§ Record extracts:

◇ ◇ ◇ ◇

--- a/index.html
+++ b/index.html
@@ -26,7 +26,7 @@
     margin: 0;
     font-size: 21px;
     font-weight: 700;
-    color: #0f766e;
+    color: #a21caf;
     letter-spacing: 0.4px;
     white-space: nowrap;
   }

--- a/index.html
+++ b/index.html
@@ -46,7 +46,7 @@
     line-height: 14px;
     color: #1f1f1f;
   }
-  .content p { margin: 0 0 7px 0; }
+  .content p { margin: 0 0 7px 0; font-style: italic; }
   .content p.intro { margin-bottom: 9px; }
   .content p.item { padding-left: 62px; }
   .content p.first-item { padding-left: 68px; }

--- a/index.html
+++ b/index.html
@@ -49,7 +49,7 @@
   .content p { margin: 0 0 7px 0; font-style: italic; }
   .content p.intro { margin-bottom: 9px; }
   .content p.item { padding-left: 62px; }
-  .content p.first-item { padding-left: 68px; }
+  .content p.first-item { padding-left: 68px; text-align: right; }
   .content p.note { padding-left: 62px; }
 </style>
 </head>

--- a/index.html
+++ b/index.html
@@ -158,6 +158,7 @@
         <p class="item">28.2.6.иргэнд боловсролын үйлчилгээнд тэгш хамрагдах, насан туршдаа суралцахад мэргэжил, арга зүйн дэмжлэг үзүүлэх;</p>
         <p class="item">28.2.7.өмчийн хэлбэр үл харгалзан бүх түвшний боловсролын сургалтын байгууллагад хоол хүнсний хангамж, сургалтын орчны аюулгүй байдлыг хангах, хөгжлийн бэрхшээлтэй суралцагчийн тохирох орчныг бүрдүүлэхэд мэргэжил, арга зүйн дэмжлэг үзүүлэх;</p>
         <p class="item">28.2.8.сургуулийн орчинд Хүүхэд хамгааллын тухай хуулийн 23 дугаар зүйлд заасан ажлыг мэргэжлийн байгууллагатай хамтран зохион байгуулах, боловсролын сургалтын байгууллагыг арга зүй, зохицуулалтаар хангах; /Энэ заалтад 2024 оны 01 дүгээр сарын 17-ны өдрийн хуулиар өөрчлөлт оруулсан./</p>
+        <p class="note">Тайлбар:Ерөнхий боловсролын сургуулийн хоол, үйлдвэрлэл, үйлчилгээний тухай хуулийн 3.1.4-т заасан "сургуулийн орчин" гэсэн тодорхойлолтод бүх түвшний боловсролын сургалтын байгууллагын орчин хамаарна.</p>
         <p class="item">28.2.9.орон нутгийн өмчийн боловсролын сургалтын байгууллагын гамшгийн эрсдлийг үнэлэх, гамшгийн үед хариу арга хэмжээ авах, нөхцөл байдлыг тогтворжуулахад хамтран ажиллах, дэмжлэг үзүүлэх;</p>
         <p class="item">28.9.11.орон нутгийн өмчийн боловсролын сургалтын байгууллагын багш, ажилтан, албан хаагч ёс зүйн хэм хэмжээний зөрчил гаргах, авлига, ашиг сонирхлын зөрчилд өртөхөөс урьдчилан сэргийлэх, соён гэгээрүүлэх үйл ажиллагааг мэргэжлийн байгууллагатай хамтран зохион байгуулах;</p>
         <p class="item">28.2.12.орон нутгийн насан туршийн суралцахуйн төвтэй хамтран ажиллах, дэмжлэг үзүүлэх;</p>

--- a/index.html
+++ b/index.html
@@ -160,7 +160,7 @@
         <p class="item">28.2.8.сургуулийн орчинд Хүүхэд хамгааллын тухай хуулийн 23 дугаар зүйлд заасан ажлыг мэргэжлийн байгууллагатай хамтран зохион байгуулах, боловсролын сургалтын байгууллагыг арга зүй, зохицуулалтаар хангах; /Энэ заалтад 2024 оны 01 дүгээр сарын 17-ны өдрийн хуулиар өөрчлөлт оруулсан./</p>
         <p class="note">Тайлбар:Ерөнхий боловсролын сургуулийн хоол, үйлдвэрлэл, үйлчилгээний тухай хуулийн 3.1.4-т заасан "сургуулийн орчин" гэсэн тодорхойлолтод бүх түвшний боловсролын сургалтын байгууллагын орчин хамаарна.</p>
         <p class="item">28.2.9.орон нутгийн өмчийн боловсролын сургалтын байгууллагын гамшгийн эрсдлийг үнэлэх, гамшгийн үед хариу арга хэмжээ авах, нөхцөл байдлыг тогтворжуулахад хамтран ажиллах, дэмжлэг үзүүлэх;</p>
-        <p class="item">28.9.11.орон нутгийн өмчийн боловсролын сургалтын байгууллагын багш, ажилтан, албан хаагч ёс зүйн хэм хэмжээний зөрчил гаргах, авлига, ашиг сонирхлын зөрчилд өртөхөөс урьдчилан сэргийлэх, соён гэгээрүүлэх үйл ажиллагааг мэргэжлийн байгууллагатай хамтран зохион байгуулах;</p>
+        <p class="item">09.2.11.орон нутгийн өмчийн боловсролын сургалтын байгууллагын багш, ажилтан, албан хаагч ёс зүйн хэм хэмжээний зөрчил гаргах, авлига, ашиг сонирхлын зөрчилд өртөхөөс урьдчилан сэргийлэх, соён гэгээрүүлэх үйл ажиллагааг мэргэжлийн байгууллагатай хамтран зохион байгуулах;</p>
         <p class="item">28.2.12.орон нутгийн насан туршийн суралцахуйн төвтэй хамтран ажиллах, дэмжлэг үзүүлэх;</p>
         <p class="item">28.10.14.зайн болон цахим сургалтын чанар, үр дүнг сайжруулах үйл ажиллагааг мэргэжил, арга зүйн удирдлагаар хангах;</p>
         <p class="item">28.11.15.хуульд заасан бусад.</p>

◇ ◇ ◇ ◇

§ What you have to do: Copy out every line from the material above in which the word "гэсэн" appears.

§ Problem solution:
+        <p class="note">Тайлбар:Ерөнхий боловсролын сургуулийн хоол, үйлдвэрлэл, үйлчилгээний тухай хуулийн 3.1.4-т заасан "сургуулийн орчин" гэсэн тодорхойлолтод бүх түвшний боловсролын сургалтын байгууллагын орчин хамаарна.</p>
         <p class="note">Тайлбар:Ерөнхий боловсролын сургуулийн хоол, үйлдвэрлэл, үйлчилгээний тухай хуулийн 3.1.4-т заасан "сургуулийн орчин" гэсэн тодорхойлолтод бүх түвшний боловсролын сургалтын байгууллагын орчин хамаарна.</p>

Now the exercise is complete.